Felsefe
Wu Wei

Wu Wei

Yine üzerine sürekli konuştuğumuz ama genellikle götünü yayıp oturmak olarak anlaşılan bir kavramdan bahsedeceğim. Dünkü yazıyı yazmak benim de kafamda bir şeyleri yerine oturttu. Sürekli anlatmaya çalışıp beceremediğim konuyu bu sefer tersinden ele almaya karar verdim. Umarım etkisi olur.

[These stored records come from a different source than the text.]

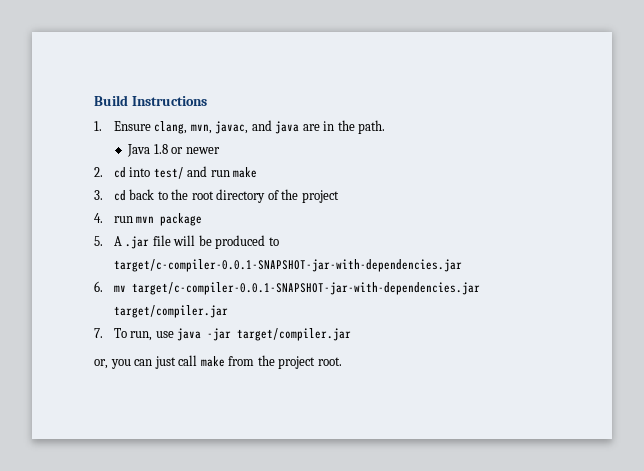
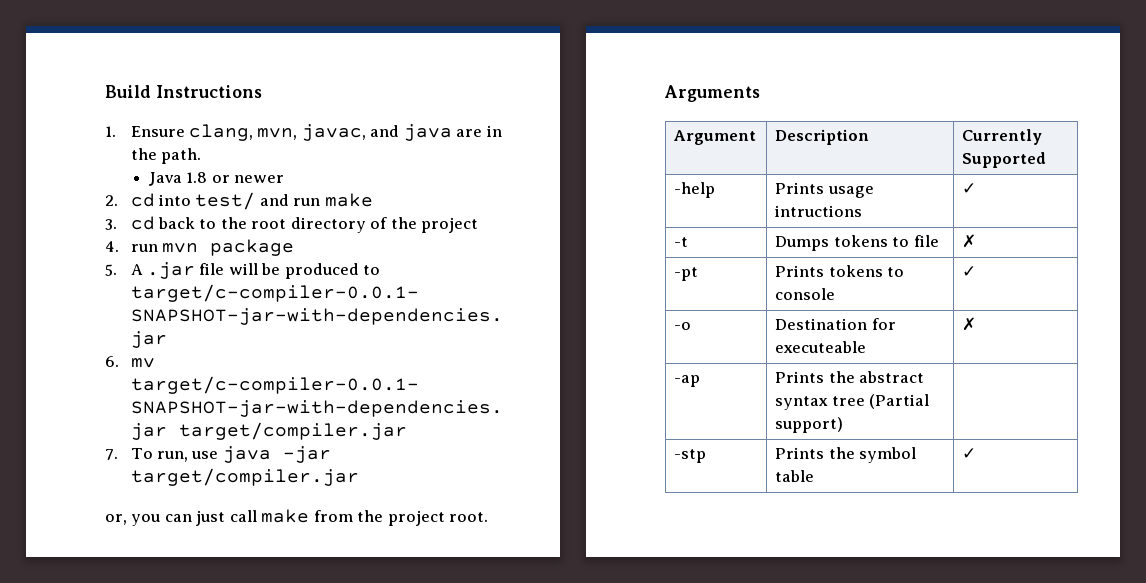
+ Arguments
+ Argument | Description | Currently Supported
+ -help | Prints usage intructions | ✓
+ -t | Dumps tokens to file | ✗
+ -pt | Prints tokens to console | ✓
+ -o | Destination for executeable | ✗
+ -ap | Prints the abstract syntax tree (Partial support) |
+ -stp | Prints the symbol table | ✓

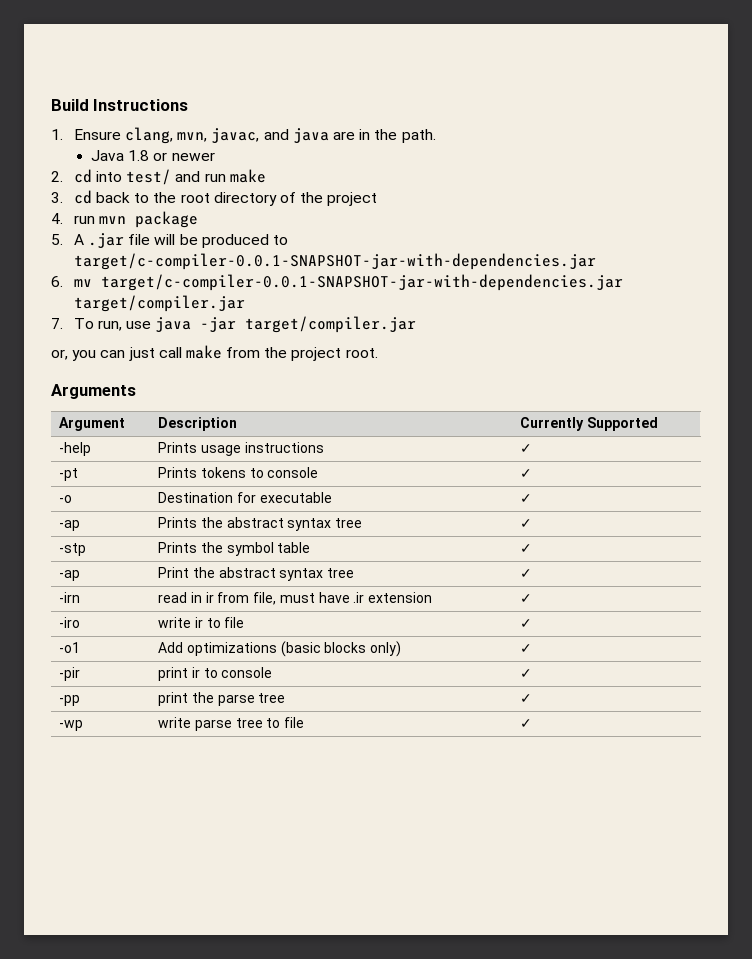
- -help | Prints usage intructions | ✓
- -t | Dumps tokens to file | ✗
+ -help | Prints usage instructions | ✓
- -o | Destination for executeable | ✗
+ -o | Destination for executable | ✓
- -ap | Prints the abstract syntax tree (Partial support) |
+ -ap | Prints the abstract syntax tree | ✓
+ -ap | Print the abstract syntax tree | ✓
+ -irn | read in ir from file, must have .ir extension | ✓
+ -iro | write ir to file | ✓
+ -o1 | Add optimizations (basic blocks only) | ✓
+ -pir | print ir to console | ✓
+ -pp | print the parse tree | ✓
+ -wp | write parse tree to file | ✓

Konuyu kendi yazdığım bir hikaye ile aktarmayı deneyeceğim. Ama hikaye bana ait olduğu için Pazar Hikayesi etiketine sahip olmayacak. Eğer 50 yıl sonra anlatılmaya devam eder de site hala ayakta olursa ekleyiverin size zahmet.

Homework Impossible:

Son zilin çalmasına yakın, öğretmen, sınıfa daha önce hiçbir öğretmenin vermediği bir ödev verdi. Ödevin, yıl sonu puanına en büyük katkıyı yapacak ödev olduğunu da eklemeyi unutmadı. Sınıftakiler, ödevi duyduklarında bir süre sessiz kaldılar, birbirlerine baktılar ve ödevi anlamaya çalıştılar. Ödev çok kolay gözüküyordu ve buradan alacakları puanın, hayatlarındaki en kolay puan olacağını düşünüyorlardı. Ödev yalnızca iki kelime içeriyordu:

“Hayatta kalın.”

Zil çaldı, öğrenciler dağıldı. Sınıfın en tembel öğrencisinden en çalışkan olanına kadar hepsi bu kolay puan fırsatını kaçırmamak için ödevi de akıllarından bir an olsun çıkarmadılar. Yaptıkları her işte, oynadıkları her oyunda, yedikleri her lokmada ödev akıllarındaydı.

Sabah oldu. Öğrenciler okula gelmeye başladılar ve hepsi ödevini yapmış gözüküyordu. Ama ilginç bir şey vardı. Öğrenciler her gün olduğundan daha yorgun, uykulu ve stresli gözüküyordu. Öğretmen bir tanesini kaldırıp neden bu kadar yorgun gözüktüğünü sordu. Çocuk ayağa kalkıp uykulu bir şekilde cevapladı:

“Öğretmenim, dün verdiğiniz ödev başta çok kolay gözüküyordu. Eve gittikten sonra ise gittikçe zorlaşmaya başladı. Önce yemek için annem yardım istedi ve herhangi bir mutfak kazasına denk gelmemek için tüm adımlarımı düşünerek attım. Ardından babam bilgisayarla ilgili birkaç soru sordu ve elektrik çarpmasın diye çok uğraştım. Sonra kardeşimle dışarı çıkıp top oynadık ama ne oynamak.. Gözüm toptan çok, sürekli bize çarpma ihtimali olan arabaların üzerindeydi. Etraftaki tüm arabaları dikkate almak zorundaydım. Aksi halde ödevimi yapamayabilirdim. Ve gece olduğunda ise uyurken başıma gelecek tehlikelere daha önce hiç dikkat etmediğimi fark ettim. Karanlığı fırsat bilip eve girecek olan hırsızı düşünmekten uyku tutmadı. Sabah okula gelirken atlattığım tehlikeleri saymıyorum bile..”

Öğretmen gülümsedi. Sınıfa göz gezdirdi. Neredeyse hepsinin gözünden aynı uykusuzluk akıyordu, belli ki hepsi benzer senaryolar yaşamıştı. Biri hariç. Okula gelebildiğine göre belli ki o da ödevini layığıyla yerine getirmiş ve yüksek bir puanı hak etmişti. Öğretmen bu sefer çok dinç ve uykusunu almış gözüken bu çocuğu kaldırıp ona ödevi sordu. Çocuk mahcup bir şekilde cevapladı:

“Öğretmenim ben dün çok hasta olduğumdan okula gelemedim. Ödev neydi?”